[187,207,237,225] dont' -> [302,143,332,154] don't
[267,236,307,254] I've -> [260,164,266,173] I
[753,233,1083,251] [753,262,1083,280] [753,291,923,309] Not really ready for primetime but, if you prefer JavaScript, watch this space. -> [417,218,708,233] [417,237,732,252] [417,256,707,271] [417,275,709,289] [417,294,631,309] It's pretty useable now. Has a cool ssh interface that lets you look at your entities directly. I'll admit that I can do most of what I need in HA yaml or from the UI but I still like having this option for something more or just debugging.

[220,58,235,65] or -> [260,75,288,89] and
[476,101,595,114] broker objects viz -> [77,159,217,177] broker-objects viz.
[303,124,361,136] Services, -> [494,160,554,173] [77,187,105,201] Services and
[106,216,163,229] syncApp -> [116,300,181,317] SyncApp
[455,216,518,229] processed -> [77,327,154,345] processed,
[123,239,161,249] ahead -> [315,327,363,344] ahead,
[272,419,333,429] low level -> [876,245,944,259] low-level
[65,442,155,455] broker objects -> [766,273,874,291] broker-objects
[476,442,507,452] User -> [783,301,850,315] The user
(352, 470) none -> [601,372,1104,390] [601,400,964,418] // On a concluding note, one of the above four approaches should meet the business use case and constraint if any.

--------------------

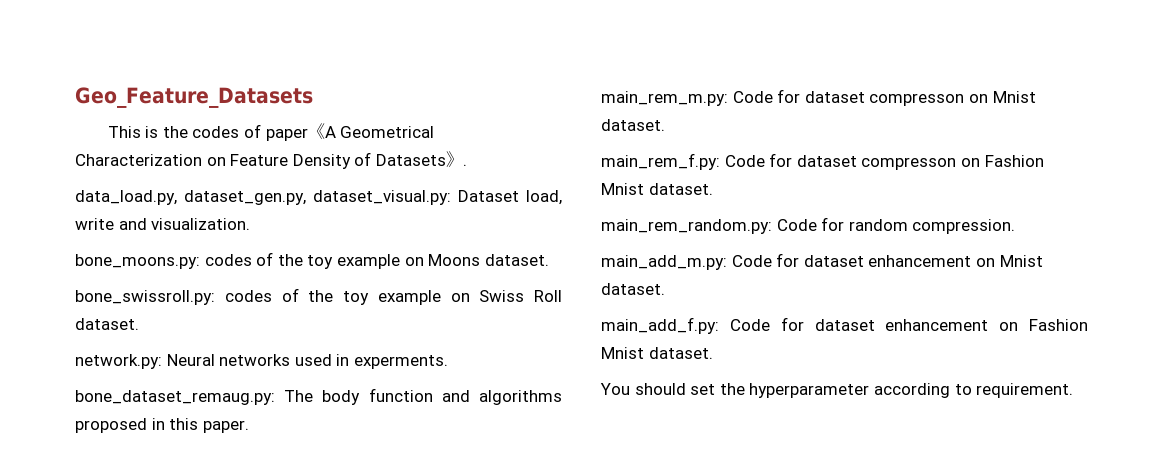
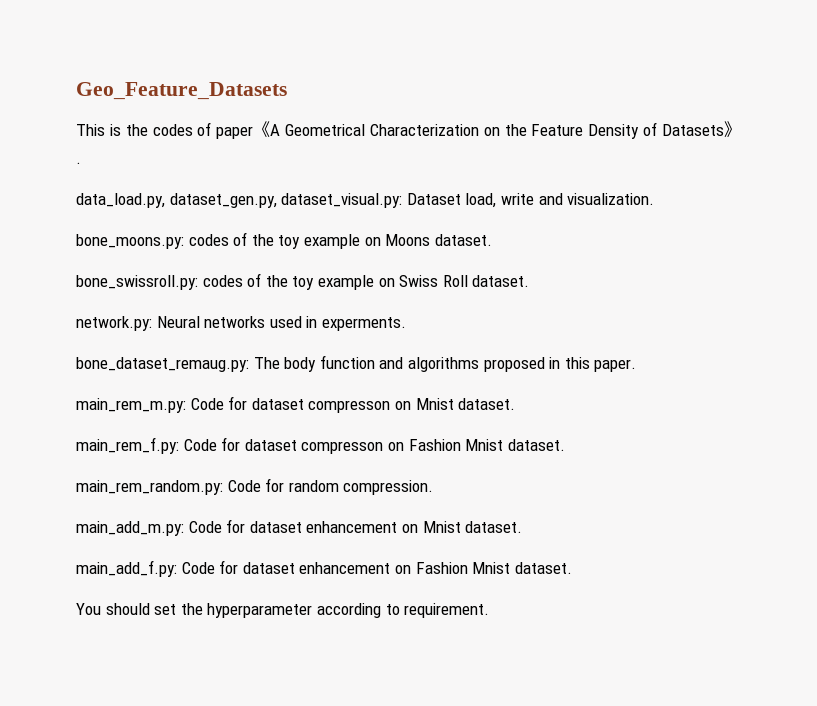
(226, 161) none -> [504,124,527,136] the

--------------------

* **What to do**
Scan the records above for the lines holding "[187,207,237,225] dont' ->" and "[106,216,163,229] syncApp ->". Transcribe those two and every line between them word for word, and no others.

* **Answer space**
[187,207,237,225] dont' -> [302,143,332,154] don't
[267,236,307,254] I've -> [260,164,266,173] I
[753,233,1083,251] [753,262,1083,280] [753,291,923,309] Not really ready for primetime but, if you prefer JavaScript, watch this space. -> [417,218,708,233] [417,237,732,252] [417,256,707,271] [417,275,709,289] [417,294,631,309] It's pretty useable now. Has a cool ssh interface that lets you look at your entities directly. I'll admit that I can do most of what I need in HA yaml or from the UI but I still like having this option for something more or just debugging.

[220,58,235,65] or -> [260,75,288,89] and
[476,101,595,114] broker objects viz -> [77,159,217,177] broker-objects viz.
[303,124,361,136] Services, -> [494,160,554,173] [77,187,105,201] Services and
[106,216,163,229] syncApp -> [116,300,181,317] SyncApp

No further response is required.